Front-end code edit data

* * *

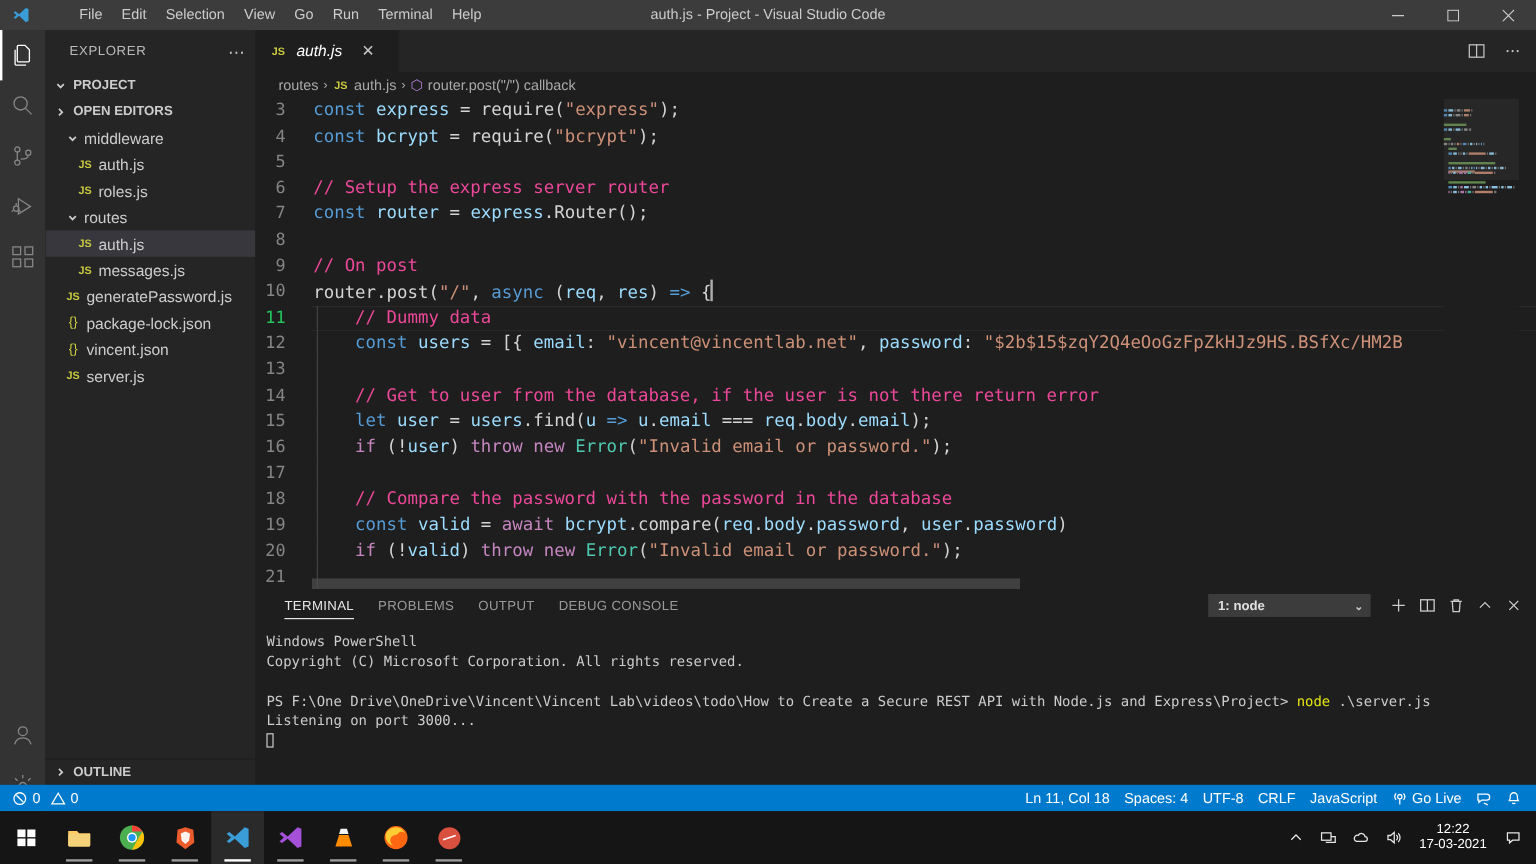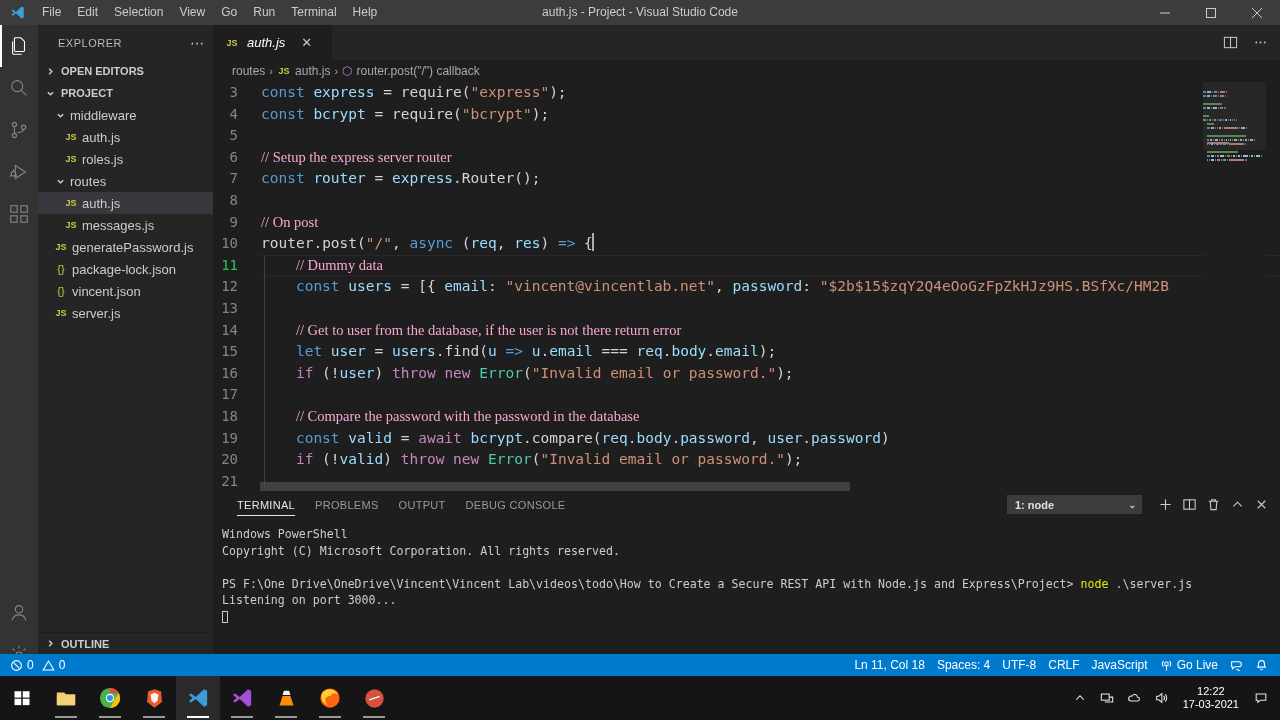--- a/index.html
+++ b/index.html
@@ -9,21 +9,21 @@
     font-family: "Liberation Sans", sans-serif;
     font-size: 13px;
     color: #cccccc;
     -webkit-font-smoothing: antialiased;
   }
   .app { position: relative; width: 1280px; height: 720px; }
 
   
   .titlebar {
     position: absolute; top: 0; left: 0; width: 1280px; height: 25px;
-    background: #3c3c3c; display: flex; align-items: center;
+    background: #3c3c3c; display: flex; align-items: center; gap: 24px;
   }
   .vscode-logo { width: 34px; height: 25px; display: flex; align-items: center; justify-content: center; }
   .vscode-logo svg { width: 15px; height: 15px; }
   .menubar { display: flex; align-items: center; height: 25px; }
   .menu-item {
     padding: 0 8px; height: 25px; line-height: 25px;
     font-size: 12px; color: #cccccc; cursor: default; white-space: nowrap;
   }
   .window-title {
     position: absolute; left: 0; right: 0; text-align: center;
@@ -116,21 +116,21 @@
     color: #858585; font-size: 14px; user-select: none;
   }
   .ctext { flex: 1; padding-left: 1px; }
   .ind-guide {
     position: absolute; left: 51px; top: 0; width: 1px; height: 21.6px; background: #404040;
   }
   .kw   { color: #569cd6; }
   .ctl  { color: #c586c0; }
   .var  { color: #9cdcfe; }
   .str  { color: #ce9178; }
-  .cmt  { color: #f9a8d4; font-family: Liberation Serif, serif; }
+  .cmt  { color: #ec4899; }
   .type { color: #4ec9b0; }
   .op   { color: #d4d4d4; }
   .plain{ color: #d4d4d4; }
   .cursor {
     display: inline-block; width: 2px; height: 18px; background: #aeafad;
     vertical-align: -3px; margin: 0 -1px;
   }
   .minimap {
     position: absolute; top: 57px; right: 14px; width: 63px; height: 409px;
     background: #1e1e1e; overflow: hidden; opacity: .85;
@@ -299,35 +299,35 @@
     </div>
   </div>
 
   <div class="sidebar">
     <div class="sidebar-title">
       <span>EXPLORER</span>
       <span class="more-dots">⋯</span>
     </div>
 
     <div class="section-header">
+      <span class="chev">
+        <svg viewBox="0 0 10 10">
+            <path d="M2 3.5 5 6.5 8 3.5"></path>
+          </svg>
+      </span>
+      <span>PROJECT</span>
+    </div>
+
+    <div class="section-header">
       <span class="chev collapsed">
         <svg viewBox="0 0 10 10">
             <path d="M2 3.5 5 6.5 8 3.5"></path>
           </svg>
       </span>
       <span>OPEN EDITORS</span>
-    </div>
-
-    <div class="section-header">
-      <span class="chev">
-        <svg viewBox="0 0 10 10">
-            <path d="M2 3.5 5 6.5 8 3.5"></path>
-          </svg>
-      </span>
-      <span>PROJECT</span>
     </div>
 
     <div class="tree" id="file-tree">
         <div class="row">
           <span class="indent" style="width: 14px;"></span>
           <span class="chev">
             <svg viewBox="0 0 10 10">
               <path d="M2 3.5 5 6.5 8 3.5" stroke="#cccccc" fill="none" stroke-width="1.6"></path>
             </svg>
           </span>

* * *

Exercise - Retype the entries exactly, skipping every picture.

Finished task -
--- a/index.html
+++ b/index.html
@@ -9,21 +9,21 @@
     font-family: "Liberation Sans", sans-serif;
     font-size: 13px;
     color: #cccccc;
     -webkit-font-smoothing: antialiased;
   }
   .app { position: relative; width: 1280px; height: 720px; }
 
   
   .titlebar {
     position: absolute; top: 0; left: 0; width: 1280px; height: 25px;
-    background: #3c3c3c; display: flex; align-items: center;
+    background: #3c3c3c; display: flex; align-items: center; gap: 24px;
   }
   .vscode-logo { width: 34px; height: 25px; display: flex; align-items: center; justify-content: center; }
   .vscode-logo svg { width: 15px; height: 15px; }
   .menubar { display: flex; align-items: center; height: 25px; }
   .menu-item {
     padding: 0 8px; height: 25px; line-height: 25px;
     font-size: 12px; color: #cccccc; cursor: default; white-space: nowrap;
   }
   .window-title {
     position: absolute; left: 0; right: 0; text-align: center;
@@ -116,21 +116,21 @@
     color: #858585; font-size: 14px; user-select: none;
   }
   .ctext { flex: 1; padding-left: 1px; }
   .ind-guide {
     position: absolute; left: 51px; top: 0; width: 1px; height: 21.6px; background: #404040;
   }
   .kw   { color: #569cd6; }
   .ctl  { color: #c586c0; }
   .var  { color: #9cdcfe; }
   .str  { color: #ce9178; }
-  .cmt  { color: #f9a8d4; font-family: Liberation Serif, serif; }
+  .cmt  { color: #ec4899; }
   .type { color: #4ec9b0; }
   .op   { color: #d4d4d4; }
   .plain{ color: #d4d4d4; }
   .cursor {
     display: inline-block; width: 2px; height: 18px; background: #aeafad;
     vertical-align: -3px; margin: 0 -1px;
   }
   .minimap {
     position: absolute; top: 57px; right: 14px; width: 63px; height: 409px;
     background: #1e1e1e; overflow: hidden; opacity: .85;
@@ -299,35 +299,35 @@
     </div>
   </div>
 
   <div class="sidebar">
     <div class="sidebar-title">
       <span>EXPLORER</span>
       <span class="more-dots">⋯</span>
     </div>
 
     <div class="section-header">
+      <span class="chev">
+        <svg viewBox="0 0 10 10">
+            <path d="M2 3.5 5 6.5 8 3.5"></path>
+          </svg>
+      </span>
+      <span>PROJECT</span>
+    </div>
+
+    <div class="section-header">
       <span class="chev collapsed">
         <svg viewBox="0 0 10 10">
             <path d="M2 3.5 5 6.5 8 3.5"></path>
           </svg>
       </span>
       <span>OPEN EDITORS</span>
-    </div>
-
-    <div class="section-header">
-      <span class="chev">
-        <svg viewBox="0 0 10 10">
-            <path d="M2 3.5 5 6.5 8 3.5"></path>
-          </svg>
-      </span>
-      <span>PROJECT</span>
     </div>
 
     <div class="tree" id="file-tree">
         <div class="row">
           <span class="indent" style="width: 14px;"></span>
           <span class="chev">
             <svg viewBox="0 0 10 10">
               <path d="M2 3.5 5 6.5 8 3.5" stroke="#cccccc" fill="none" stroke-width="1.6"></path>
             </svg>
           </span>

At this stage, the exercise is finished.